In [2]:
# Part 1 - Building the CNN

# Importing the Keras libraries and packages
import argparse
from keras.models import Sequential
from keras.layers import Conv2D
from keras.layers import MaxPooling2D
from keras.layers import Flatten
from keras.layers import Dense
from keras.preprocessing import image
import numpy as np

Using TensorFlow backend.


In [2]:

model = Sequential()

Convolution and Pooling are both matrix operations using arithmetic on the image pixel values which we convert into matrices formats. 

**Convolution** is done for feature extraction by using a filter matrix (n x n) which is basically a smaller matrix (n < m) than the image matrix (m x m). We do multiplication and addition by 'striding' the filter matrix over the image matrix (covers n x n of input matrix at a time) and get a single value for each stride. Effectively the new matrix is a much smaller one.

**Pooling** is done to reduce the dimensionality but also make sure no information is lost. Similar to the filter, a pooling matirx strides over input matrix and selects the value that satisfies it's pooling condition. For eg: we are using max pooling. Thus for every stride, it chooses the max value from the current n x n matrix in it's stride.

Rectified Linear Unit is an activation function takes the output value of X and compares it to find the max(0,X). If X > 0 then it returns X, else of X < 0 it returns 0. 

In [None]:
# Convolution operation using a filter (no of filter,(shape of filter)),(res x res, 3 stands for RGB)
model.add(Conv2D(32, (3, 3), input_shape = (64, 64, 3), activation = 'relu'))

# Pooling -> to reduce matrix by selecting max image
model.add(MaxPooling2D(pool_size = (2, 2)))

model.add(Conv2D(32, (3, 3), activation = 'relu'))
model.add(MaxPooling2D(pool_size = (2, 2)))


# Flattening -> converts 2D arrays into vectors
model.add(Flatten())

# Dense layer for fully connected layer
model.add(Dense(units = 128, activation = 'relu'))
model.add(Dense(units = 1, activation = 'sigmoid'))

The optimizer makes sure we reach the local or global minima to ensure lowest value of the cost function. THe loss function calculates the difference between predicted and target values.

In [None]:
# Compiling the CNN
model.compile(optimizer = 'adam', loss = 'binary_crossentropy', metrics = ['accuracy'])

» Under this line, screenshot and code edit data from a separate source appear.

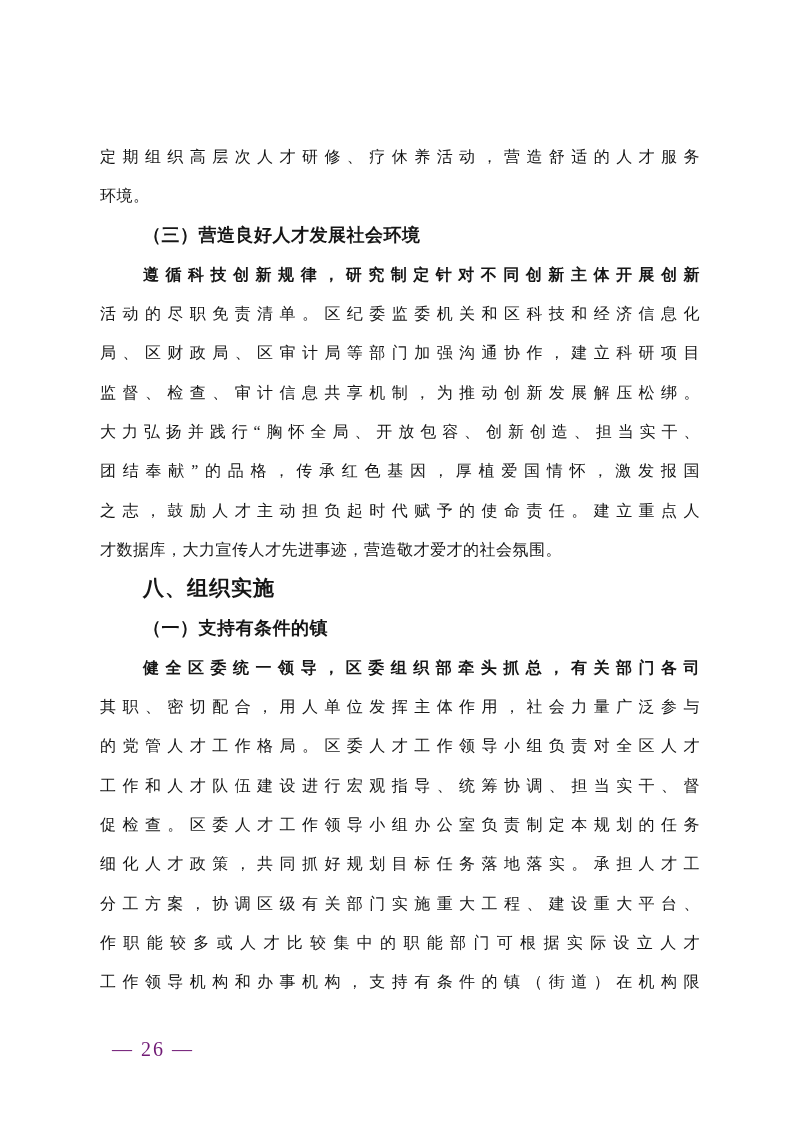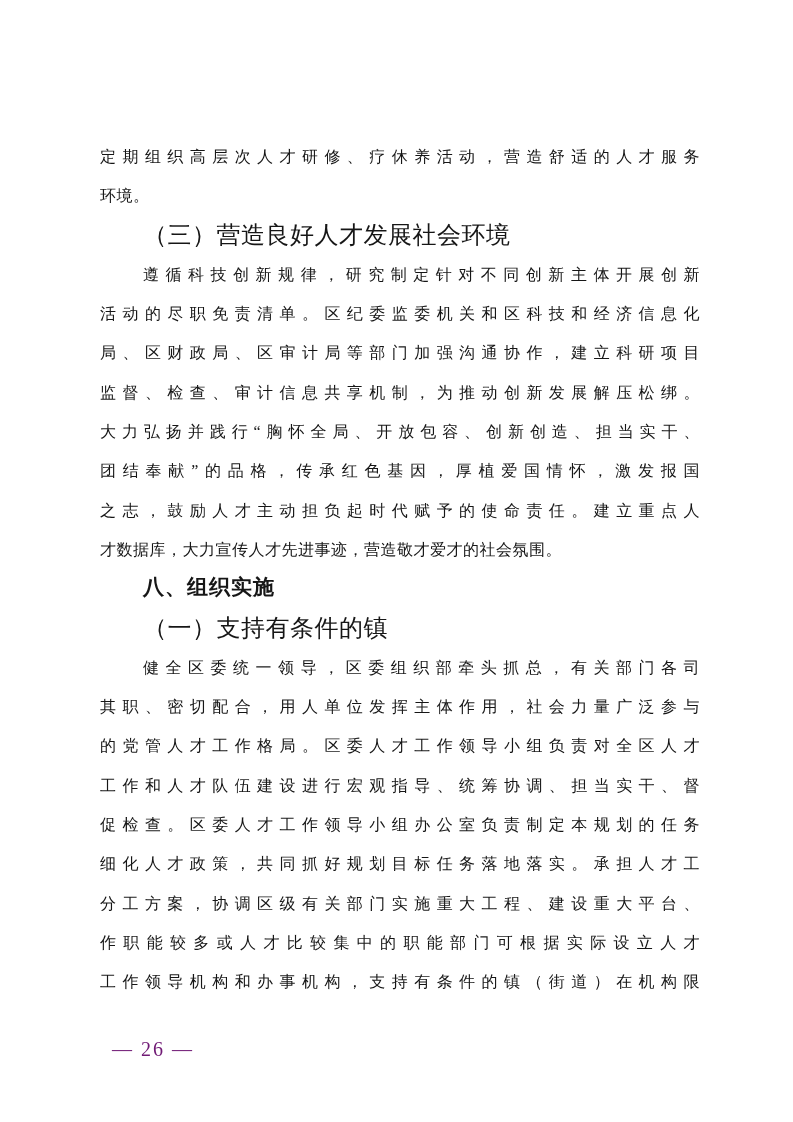--- a/index.html
+++ b/index.html
@@ -33,27 +33,28 @@
     letter-spacing: 0.5px;
     text-align: left;
   }
   .line.fill {
     text-align: justify;
     text-align-last: justify;
     text-justify: inter-character;
   }
   .line.indent {
     text-indent: 43px;
+    font-weight: bold;
   }
   .line.heading-bold {
-    font-weight: 400;
-    font-size: 24px;
+    font-weight: 700;
+    font-size: 18px;
   }
   .line.heading-hei {
-    font-family: Liberation Mono, monospace;
+    font-family: Liberation Serif, serif;
     font-weight: 600;
     font-size: 21px;
     letter-spacing: 1px;
   }
   .page-number {
     position: absolute;
     left: 112px;
     top: 1034px;
     height: 30px;
     line-height: 30px;

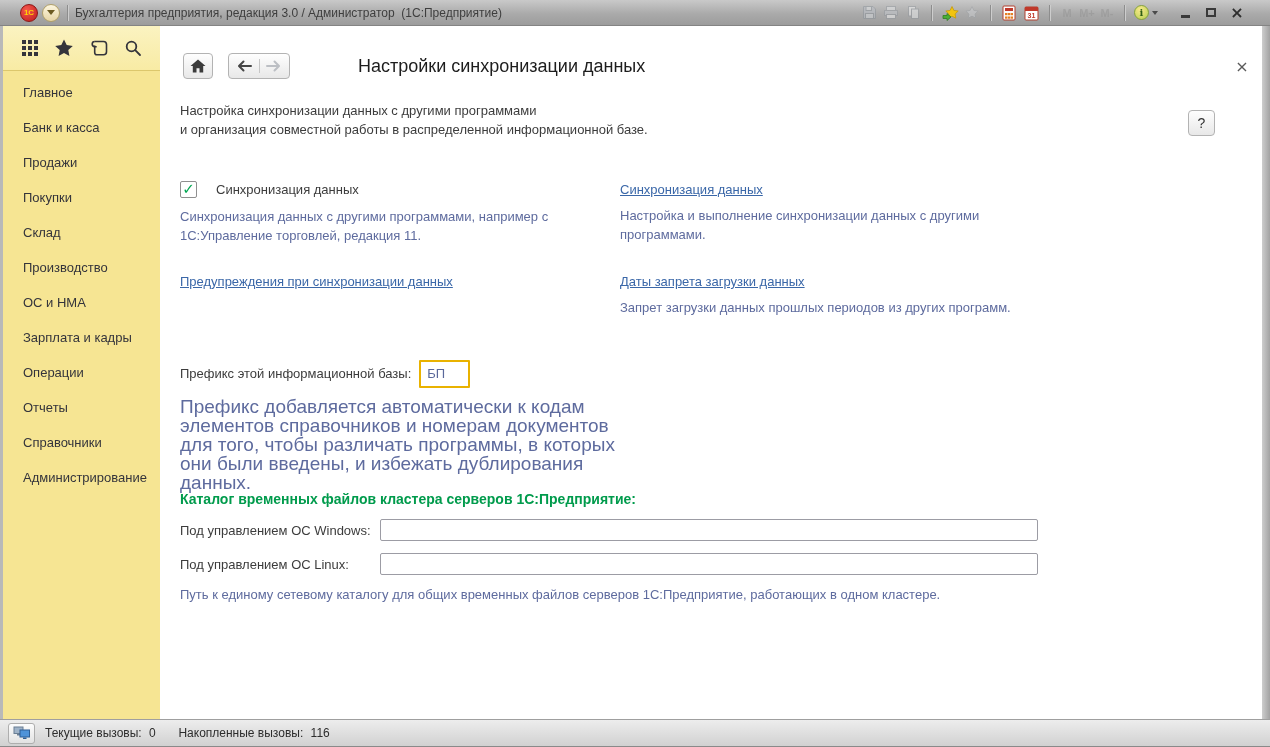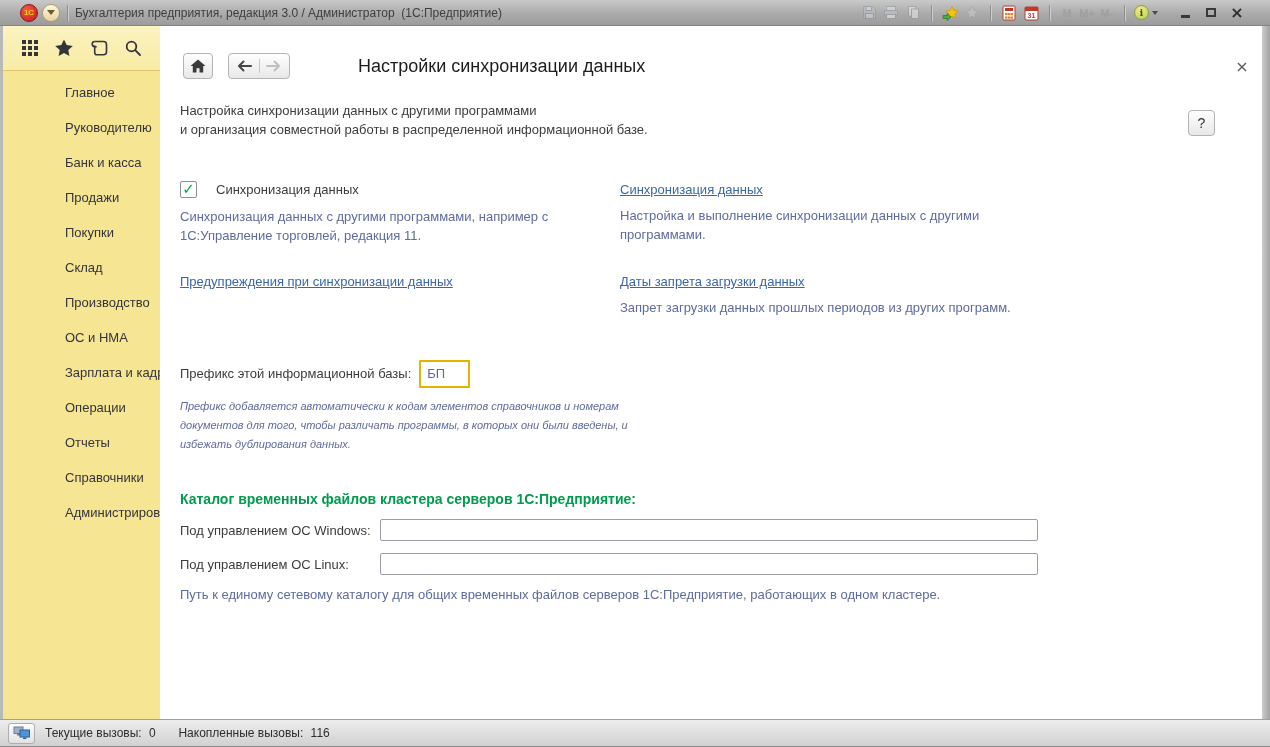--- a/index.html
+++ b/index.html
@@ -37,21 +37,21 @@
   
   .frame-left { position:absolute; left:0; top:26px; width:3px; height:693px; background:#b9b9b9; }
   .frame-right { position:absolute; left:1262px; top:26px; width:8px; height:693px; background:linear-gradient(90deg,#cdcdcd,#a2a2a2); }
 
   
   .sidebar { position:absolute; left:3px; top:26px; width:157px; height:693px; background:#f6e593; }
   .sidebar-tools { height:45px; display:flex; align-items:center; justify-content:space-between; padding:0 14px;
     background:linear-gradient(#fbf3c1,#f8eba4); border-bottom:1px solid #dcc76c; }
   .tool-btn { width:26px; height:26px; display:flex; align-items:center; justify-content:center; cursor:pointer; }
   .side-items { padding-top:4px; }
-  .side-item { height:35px; line-height:35px; padding-left:20px; font-size:13px; color:#34343b; cursor:pointer; white-space:nowrap;margin-left:42px; }
+  .side-item { height:35px; line-height:35px; padding-left:20px; font-size:13px; color:#34343b; cursor:pointer; white-space:nowrap; }
 
   
   .main { position:absolute; left:160px; top:26px; width:1102px; height:742px; background:#ffffff; }
   .btn { background:linear-gradient(#fefefe,#e8e8e8); border:1px solid #b3b3b3; border-radius:4px;
     display:flex; align-items:center; justify-content:center; cursor:pointer; }
   .nav-home { position:absolute; left:23px; top:27px; width:30px; height:26px; }
   .nav-group { position:absolute; left:68px; top:27px; width:62px; height:26px; padding:0; overflow:hidden; display:flex; }
   .nav-half { flex:1; display:flex; align-items:center; justify-content:center; cursor:pointer; }
   .nav-half + .nav-half { border-left:1px solid #c6c6c6; }
   .page-title { position:absolute; left:198px; top:30px; font-size:18px; color:#1d1d1d; }
@@ -65,21 +65,21 @@
   .cb-row { display:flex; align-items:center; }
   .checkbox { width:17px; height:17px; background:#fff; border:1px solid #8f8f8f; border-radius:2px;
     display:flex; align-items:center; justify-content:center; cursor:pointer; }
   .checkmark { color:#00a651; font-size:15px; font-weight:bold; font-family:"DejaVu Sans",sans-serif; line-height:15px; }
   .cb-label { margin-left:19px; color:#3c3c3c; }
   .link { color:#3a67a8; text-decoration:underline; cursor:pointer; display:inline-block; }
 
   .prefix-row { position:absolute; left:20px; top:334px; height:27px; display:flex; align-items:center; font-size:13px; color:#3c3c3c; }
   .prefix-input { width:51px; height:27px; margin-left:8px; border:2px solid #e9b200; border-radius:1px;
     font-size:13px; color:#5a689b; padding:12px 6px; outline:none; font-family:inherit; background:#fff; }
-  .prefix-desc { position:absolute; left:20px; top:371px; width:462px; font-size:11px; color:#5e6b9e; line-height:19px;font-style:italic; }
+  .prefix-desc { position:absolute; left:20px; top:371px; width:462px; font-size:19px; color:#5e6b9e; line-height:19px; }
 
   .cluster-header { position:absolute; left:20px; top:465px; font-size:14px; font-weight:bold; color:#009b4c; }
   .os-row { position:absolute; left:20px; height:24px; display:flex; align-items:center; font-size:13px; color:#3c3c3c; }
   .os-label { width:200px; }
   .os-input { width:658px; height:22px; border:1px solid #9c9ca4; border-radius:2px; padding:0 6px;
     font-size:13px; color:#3c3c3c; outline:none; font-family:inherit; background:#fff; }
   .cluster-note { position:absolute; left:20px; top:561px; font-size:13px; color:#5e6b9e; }
 
   
   .statusbar { position:absolute; left:0; top:719px; width:1270px; height:28px;
@@ -219,21 +219,20 @@
       </div>
       <div class="tool-btn">
         <svg width="22" height="22" viewBox="0 0 22 22" fill="none" stroke="#34343b" stroke-width="1.8">
             <circle cx="9.5" cy="9.5" r="4.8"></circle>
             <path d="M13.2 13.2L18 18" stroke-linecap="round"></path>
           </svg>
       </div>
     </div>
     <div class="side-items">
       <div class="side-item">Главное</div>
-      <div class="side-item">Руководителю</div>
       <div class="side-item">Банк и касса</div>
       <div class="side-item">Продажи</div>
       <div class="side-item">Покупки</div>
       <div class="side-item">Склад</div>
       <div class="side-item">Производство</div>
       <div class="side-item">ОС и НМА</div>
       <div class="side-item">Зарплата и кадры</div>
       <div class="side-item">Операции</div>
       <div class="side-item">Отчеты</div>
       <div class="side-item">Справочники</div>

We use an image generator for the purpose of **Image Augmentation**. This is the process of taking images that are in our training dataset and manipulating them to create many altered versions of the same image. This both provides more images to train on, but can also help expose the classifier to a wider range of lighting, coloring situations as well as aspect ratio change or angle change so as to make the classifier more robust.

In [None]:
from keras.preprocessing.image import ImageDataGenerator

datagen = ImageDataGenerator(rescale = 1./255, shear_range = 0.2, zoom_range = 0.2,horizontal_flip = True)

In [None]:
training_set = datagen.flow_from_directory('dataset/training_set', target_size = (64, 64), 
                                           batch_size = 32, class_mode = 'binary')

In [None]:
test_set = datagen.flow_from_directory('dataset/test_set', target_size = (64, 64), batch_size = 32, class_mode = 'binary')

Batch size is the number of data samples the network works on at once. As far as I understand, this does not improve accuracy but speed instead. Default value is 32 but you can change that acc to your PC specs I guess.

In [None]:
model.fit_generator(training_set, steps_per_epoch = 4000, epochs = 10, validation_data = test_set, validation_steps = 1000)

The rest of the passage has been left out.